Filter the listing below down to the lines containing the word "Kamaz".

:: Exercise materials

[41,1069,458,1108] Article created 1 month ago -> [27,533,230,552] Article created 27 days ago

::::
:: Exercise materials

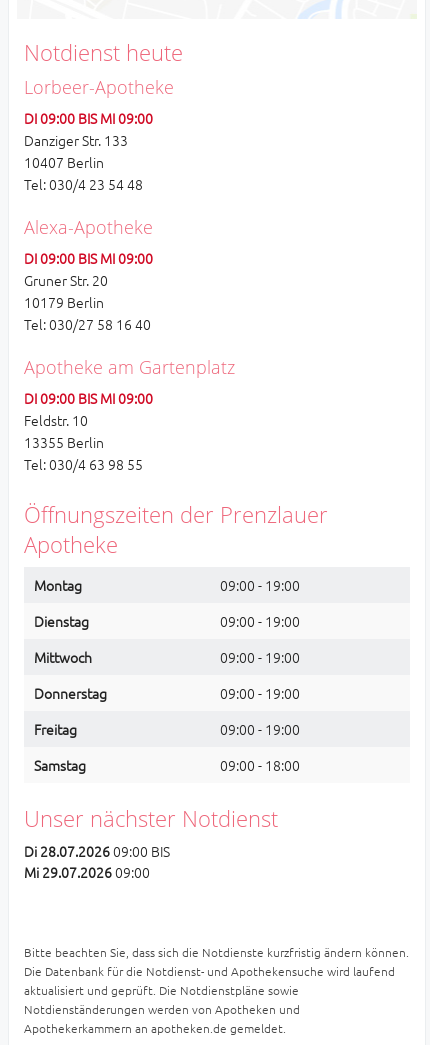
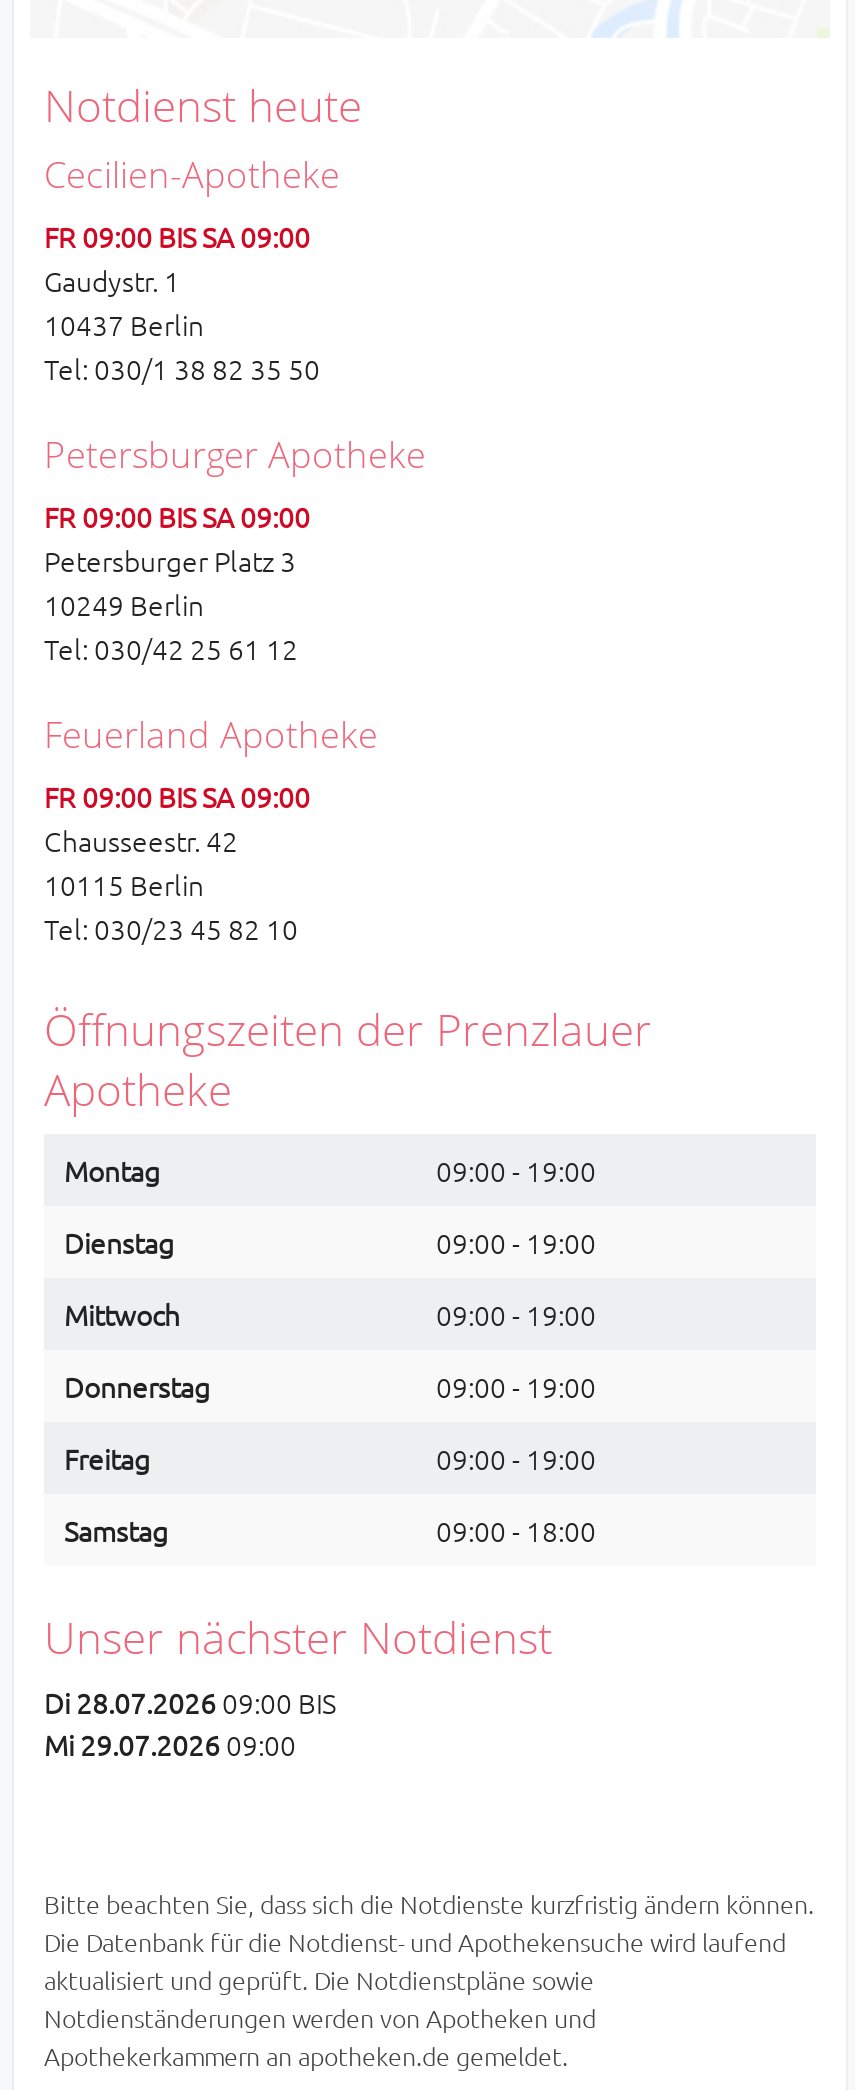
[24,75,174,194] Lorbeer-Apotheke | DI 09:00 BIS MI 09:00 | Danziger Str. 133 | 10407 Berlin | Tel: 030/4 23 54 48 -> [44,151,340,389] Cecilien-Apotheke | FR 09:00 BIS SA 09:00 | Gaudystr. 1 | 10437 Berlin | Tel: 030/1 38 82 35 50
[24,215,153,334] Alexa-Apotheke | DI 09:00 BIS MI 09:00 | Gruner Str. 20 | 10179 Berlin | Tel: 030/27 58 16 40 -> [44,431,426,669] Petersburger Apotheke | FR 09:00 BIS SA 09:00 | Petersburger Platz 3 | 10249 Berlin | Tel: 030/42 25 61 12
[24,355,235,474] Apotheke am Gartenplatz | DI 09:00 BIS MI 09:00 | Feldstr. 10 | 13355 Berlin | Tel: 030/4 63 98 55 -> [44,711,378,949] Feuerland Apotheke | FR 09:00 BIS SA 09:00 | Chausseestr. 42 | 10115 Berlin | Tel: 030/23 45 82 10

::::
:: Exercise materials

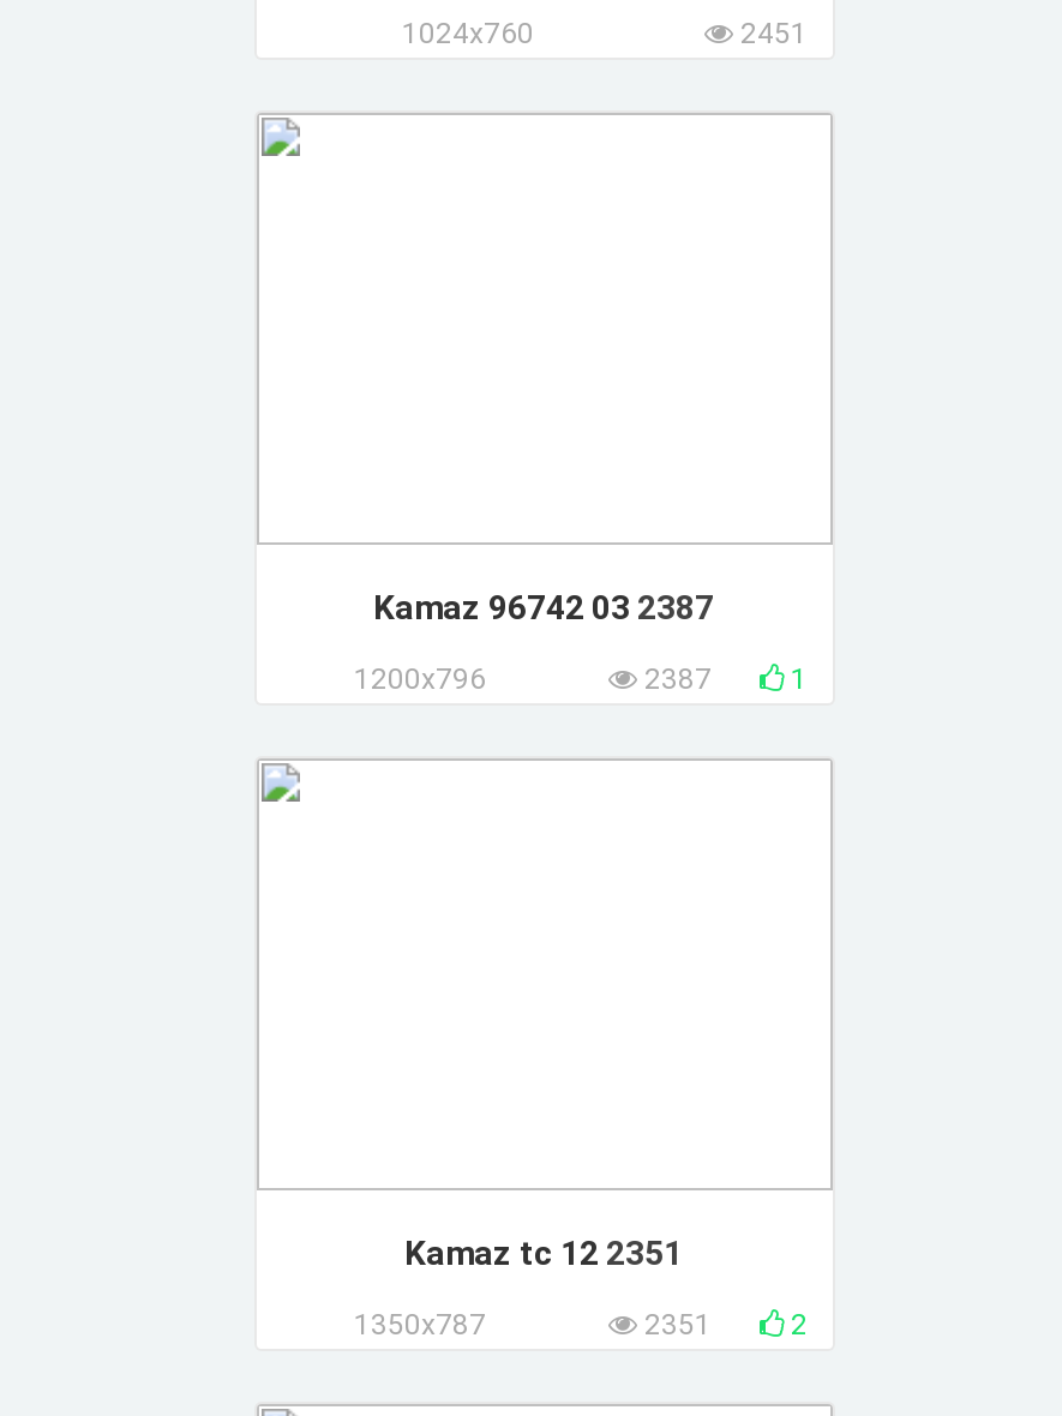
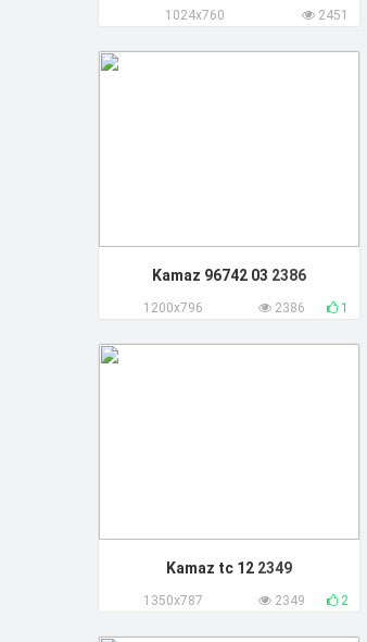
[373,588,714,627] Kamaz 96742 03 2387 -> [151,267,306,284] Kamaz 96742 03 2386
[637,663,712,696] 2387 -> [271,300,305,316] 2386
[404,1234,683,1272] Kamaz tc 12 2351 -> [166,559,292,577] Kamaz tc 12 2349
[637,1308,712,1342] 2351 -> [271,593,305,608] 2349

::::

Response to this task.
[373,588,714,627] Kamaz 96742 03 2387 -> [151,267,306,284] Kamaz 96742 03 2386
[404,1234,683,1272] Kamaz tc 12 2351 -> [166,559,292,577] Kamaz tc 12 2349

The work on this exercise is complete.